What you need to do:
Output exactly the lines below, starting with the line that has "1201V JUEGO DE" and going on through the line that has "total: 6276.61 -> 11081.32", both included, and no other lines.

Source data:
---*---

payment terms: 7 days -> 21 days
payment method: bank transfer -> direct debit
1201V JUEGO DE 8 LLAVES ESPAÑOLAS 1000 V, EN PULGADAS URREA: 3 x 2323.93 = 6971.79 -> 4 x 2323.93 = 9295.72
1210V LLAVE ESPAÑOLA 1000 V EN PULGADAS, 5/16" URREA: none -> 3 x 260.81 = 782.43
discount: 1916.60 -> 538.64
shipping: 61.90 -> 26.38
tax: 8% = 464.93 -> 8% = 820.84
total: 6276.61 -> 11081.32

---*---

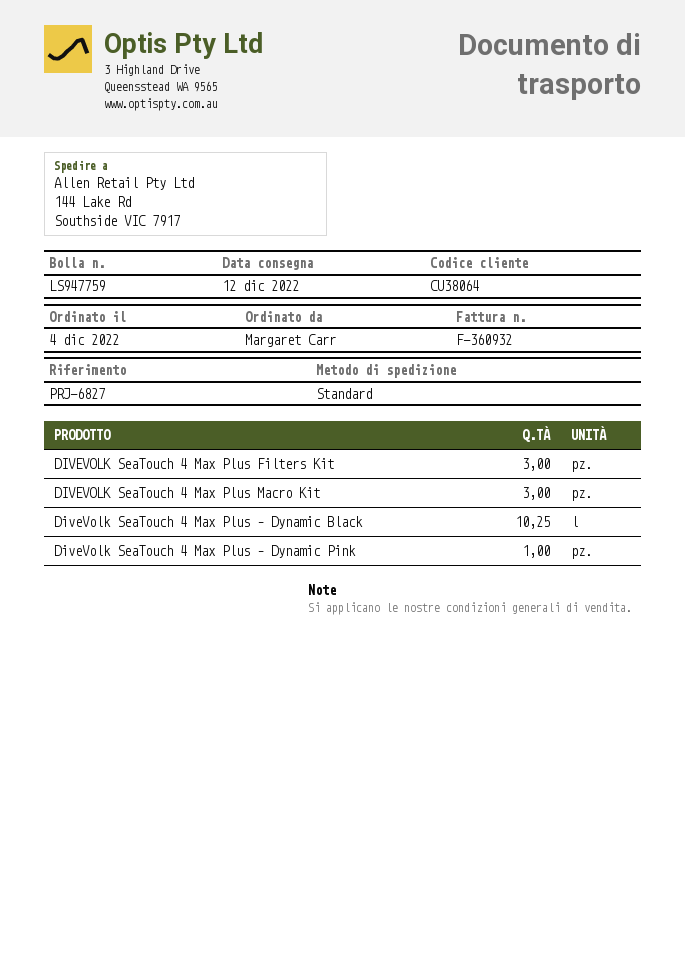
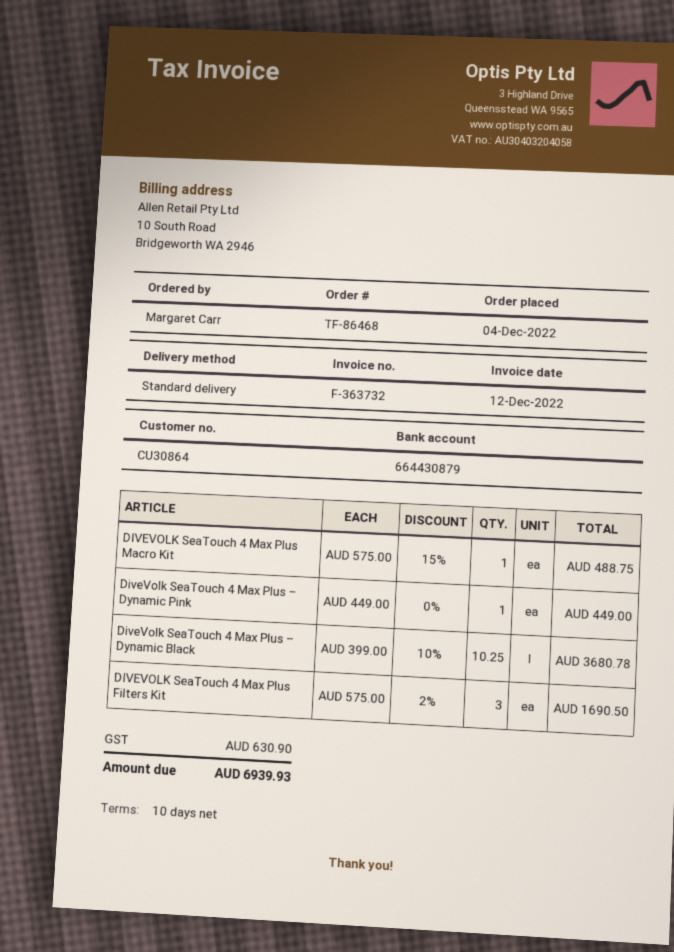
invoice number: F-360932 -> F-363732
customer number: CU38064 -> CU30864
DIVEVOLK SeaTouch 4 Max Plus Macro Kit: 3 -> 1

---*---

Exercise answer:
1201V JUEGO DE 8 LLAVES ESPAÑOLAS 1000 V, EN PULGADAS URREA: 3 x 2323.93 = 6971.79 -> 4 x 2323.93 = 9295.72
1210V LLAVE ESPAÑOLA 1000 V EN PULGADAS, 5/16" URREA: none -> 3 x 260.81 = 782.43
discount: 1916.60 -> 538.64
shipping: 61.90 -> 26.38
tax: 8% = 464.93 -> 8% = 820.84
total: 6276.61 -> 11081.32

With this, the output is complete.